Glycochenodeoxycholic acid (Chenodeoxycholylglycine) (Synonyms: GCDCA, NSC 681056)

Glycochenodeoxycholic acid is a bile salt formed in the liver from chenodeoxycholate and glycine; used to induce hepatocyte apoptosis in research.

Chenodeoxycholate is toxic to hepatocytes, and accumulation of chenodeoxycholate in the liver during cholestasis may potentiate hepatocellular injury. At a concentration of 250μM, glycochenodeoxycholate is more toxic than either chenodeoxycholate or taurochenodeoxycholate. Glycochenodeoxycholate cytotoxicity may result from ATP depletion followed by a subsequent rise in Ca2+. The rise in Ca2+ leads to an increase in calcium-dependent degradative proteolysis and, ultimately, cell death[1]. 4 h exposure of 50 μM GCDC induces apoptosis in 42% of hepatocytes.

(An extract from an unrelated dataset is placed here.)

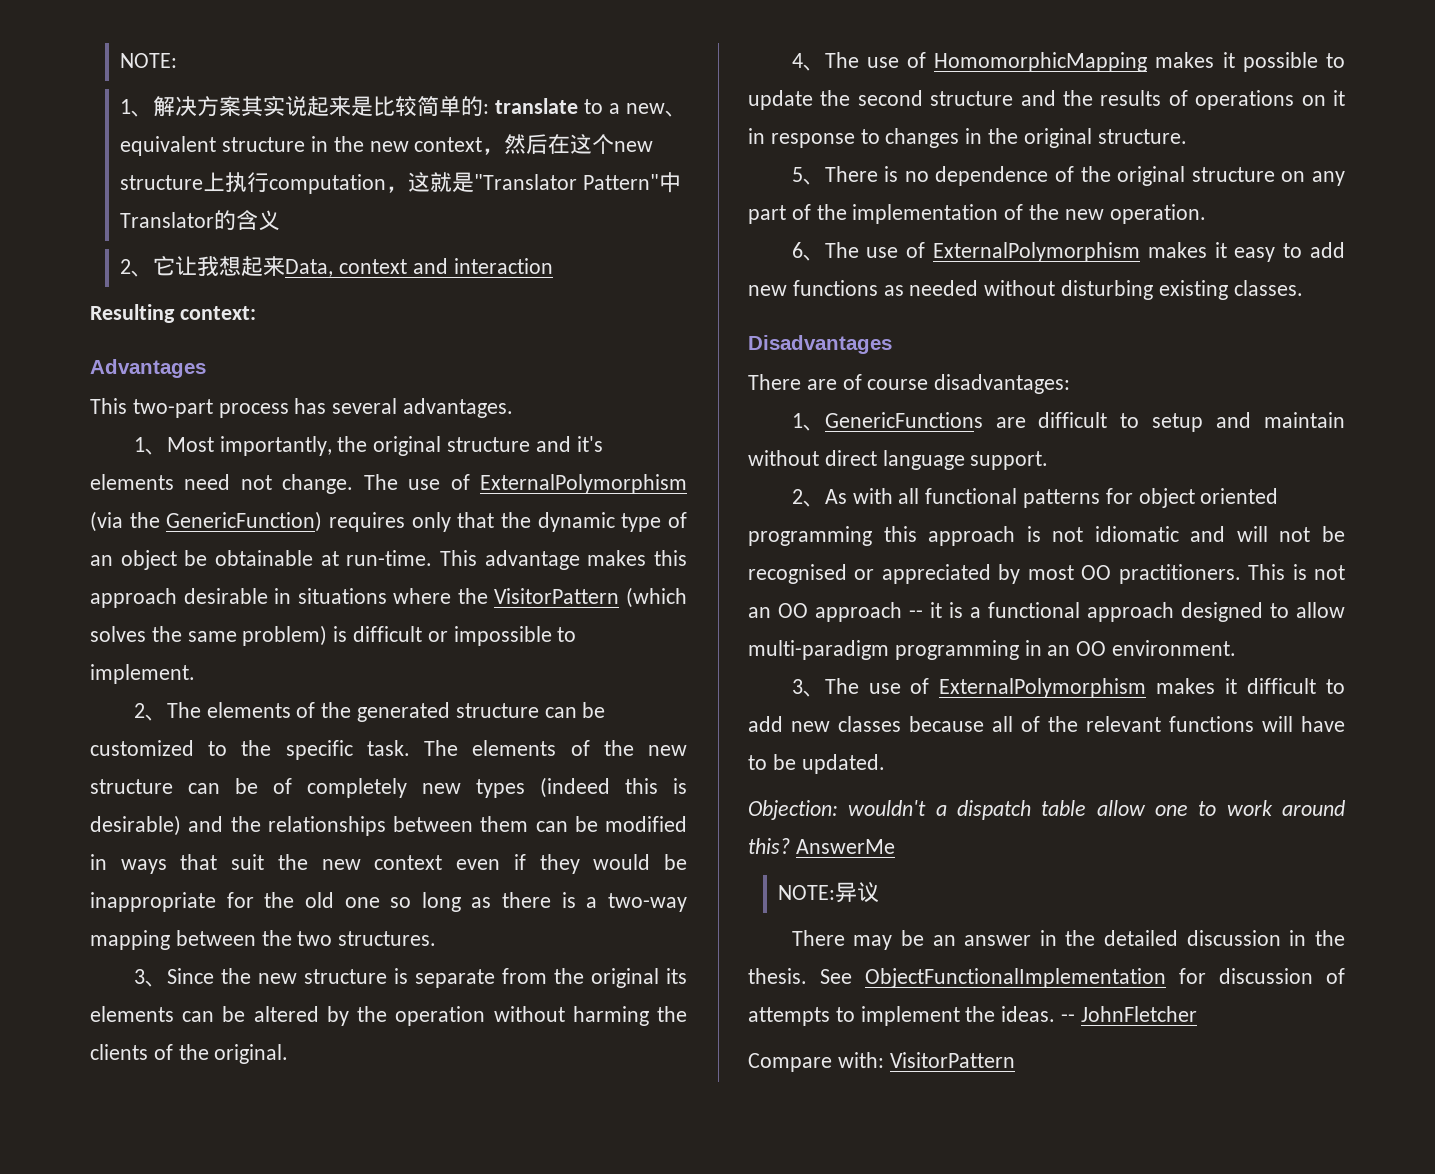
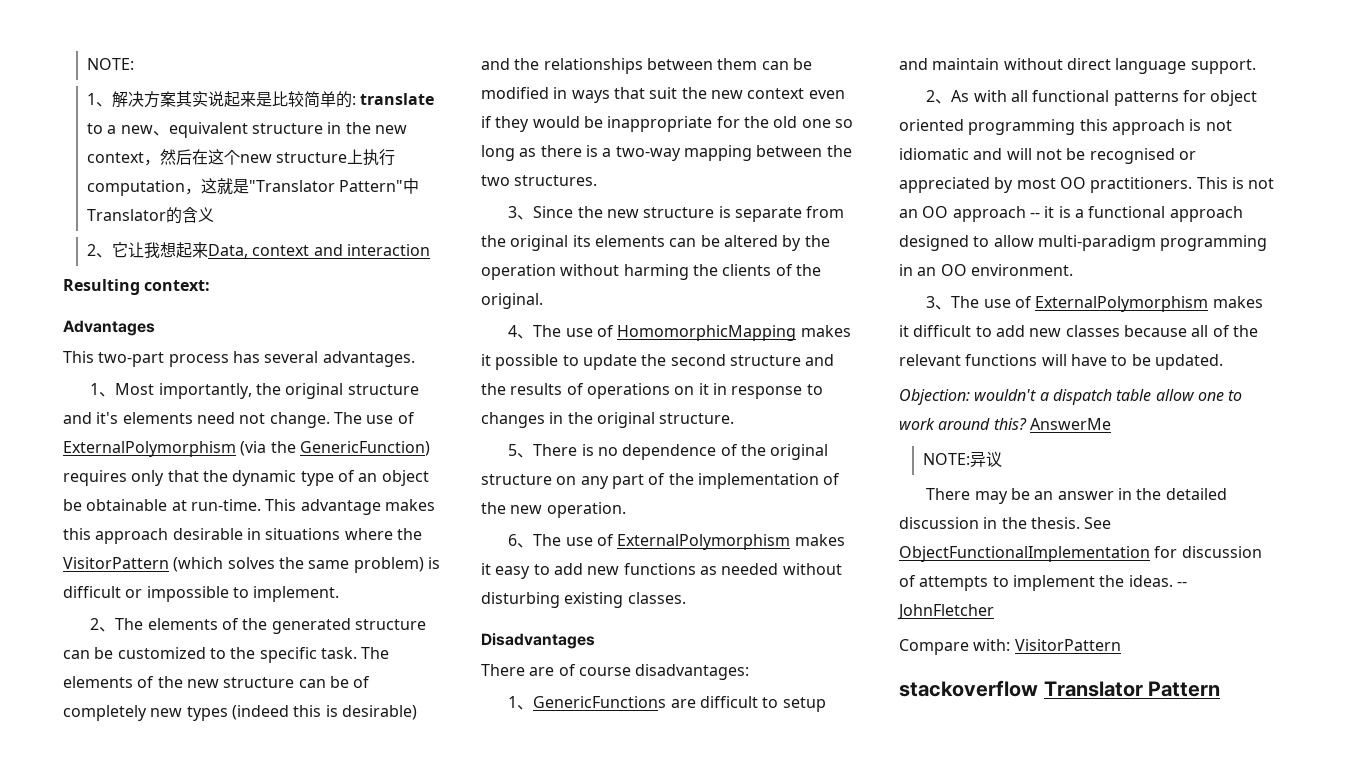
(1015, 1060) none -> [899,680,1221,697] // stackoverflow Translator Pattern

Intracellular PKC activity decreased to 44% of controls 2 h after exposure of hepatocytes to GCDC. GCDC-induced apoptosis is associated with decreases in total cellular PKC activity, which appear to be dependent on intracellular calpain-like protease activity[2].

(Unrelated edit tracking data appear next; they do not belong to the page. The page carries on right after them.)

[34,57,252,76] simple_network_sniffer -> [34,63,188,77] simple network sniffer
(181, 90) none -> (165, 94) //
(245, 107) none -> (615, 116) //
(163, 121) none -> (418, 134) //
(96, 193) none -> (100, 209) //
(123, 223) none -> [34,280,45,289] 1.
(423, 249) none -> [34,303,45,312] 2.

GCDCA induces ER-related calcium release within about ten seconds. Significant increases in activities of calpain and caspase-12 are observed after 15 h of GCDCA treatment. Bip and Chop mRNA expressions are increased with the treated GCDCA dose and incubation time. Cytochrome c release from mitochondria peaks in about 2 h of incubation[3].

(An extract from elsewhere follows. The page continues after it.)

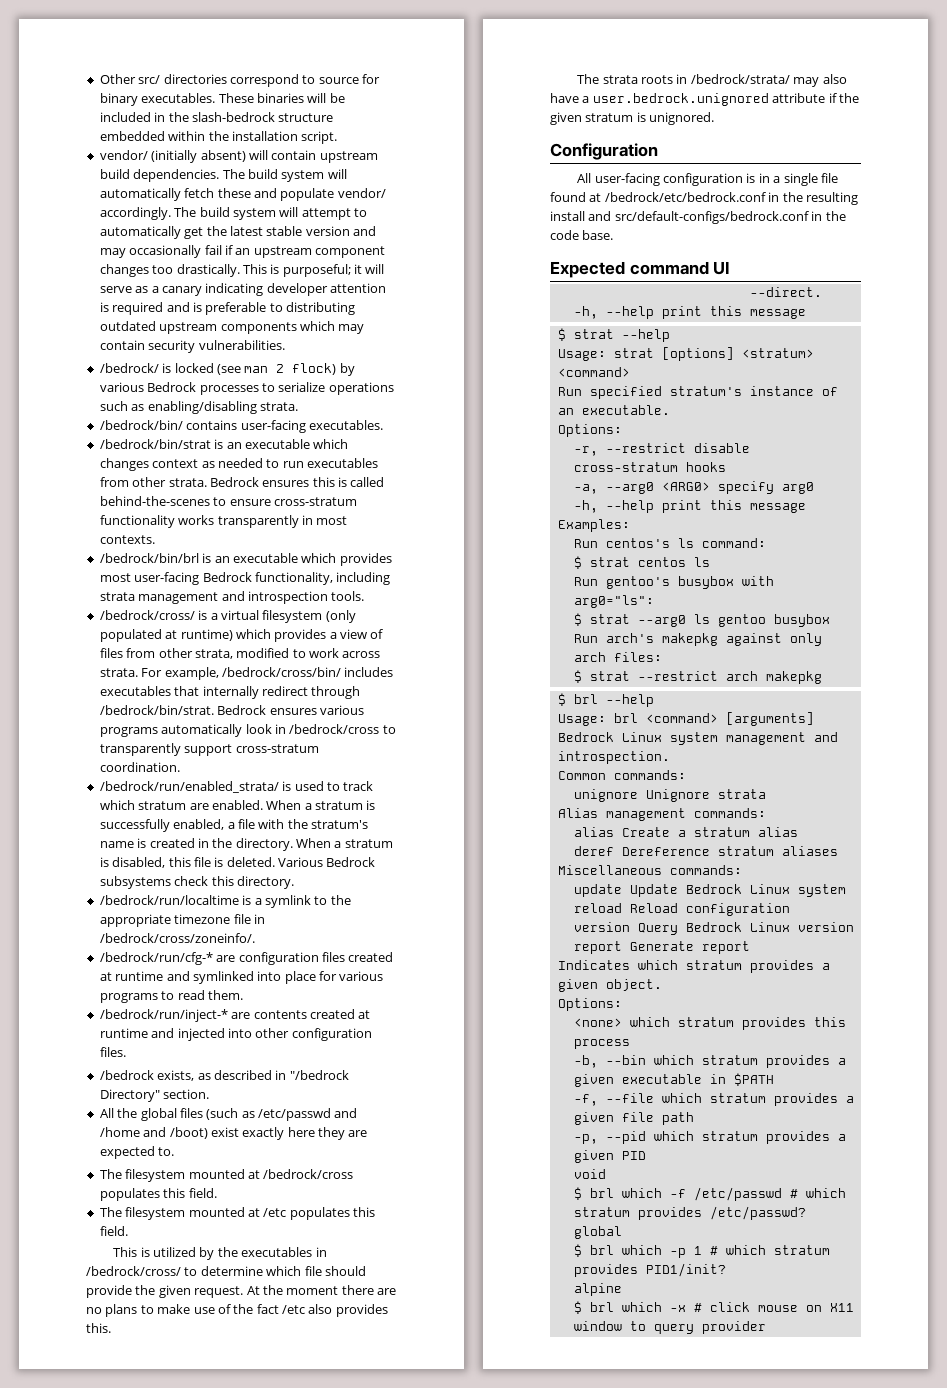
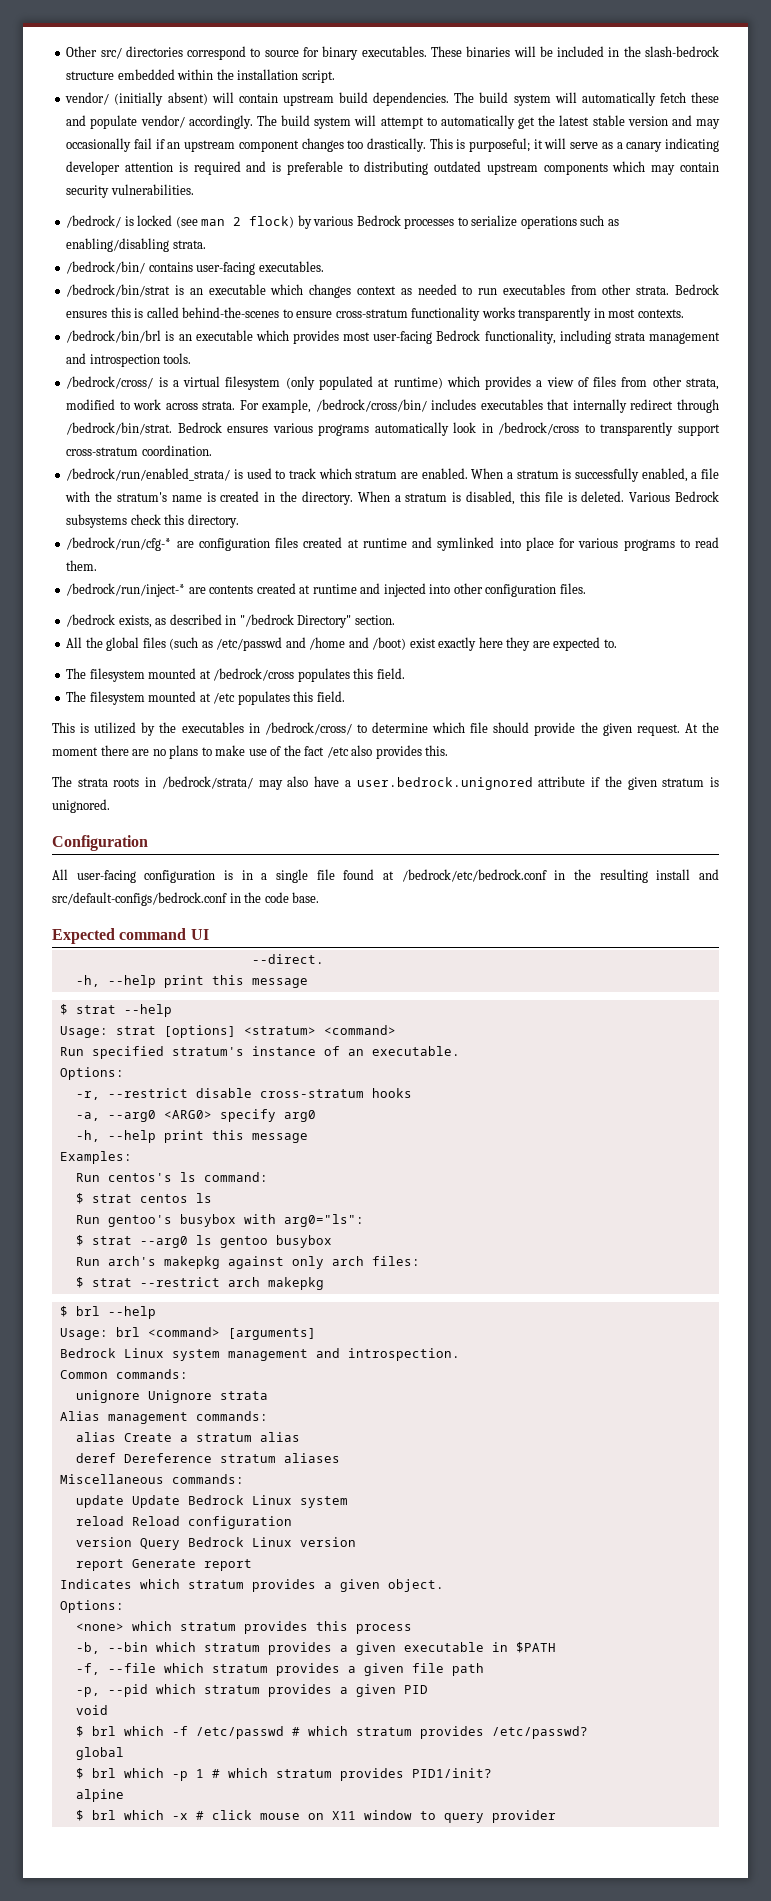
[99,895,351,908] [99,914,265,927] [99,933,255,943] // /bedrock/run/localtime is a symlink to the appropriate timezone file in /bedrock/cross/zoneinfo/. -> (239, 521) none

[1]. Spivey JR, et al. Glycochenodeoxycholate-induced lethal hepatocellular injury in rat hepatocytes. Role of ATP depletion and cytosolic free calcium. J Clin Invest. 1993 Jul;92(1):17-24. [2]. Gonzalez B, et al. Glycochenodeoxycholic acid (GCDC) induced hepatocyte apoptosis is associated with early modulation of intracellular PKC activity. Mol Cell Biochem. 2000 Apr;207(1-2):19-27. [3]. Tsuchiya S, et al. Involvement of endoplasmic reticulum in glycochenodeoxycholic acid-induced apoptosis in rathepatocytes. Toxicol Lett. 2006 Oct 10;166(2):140-9.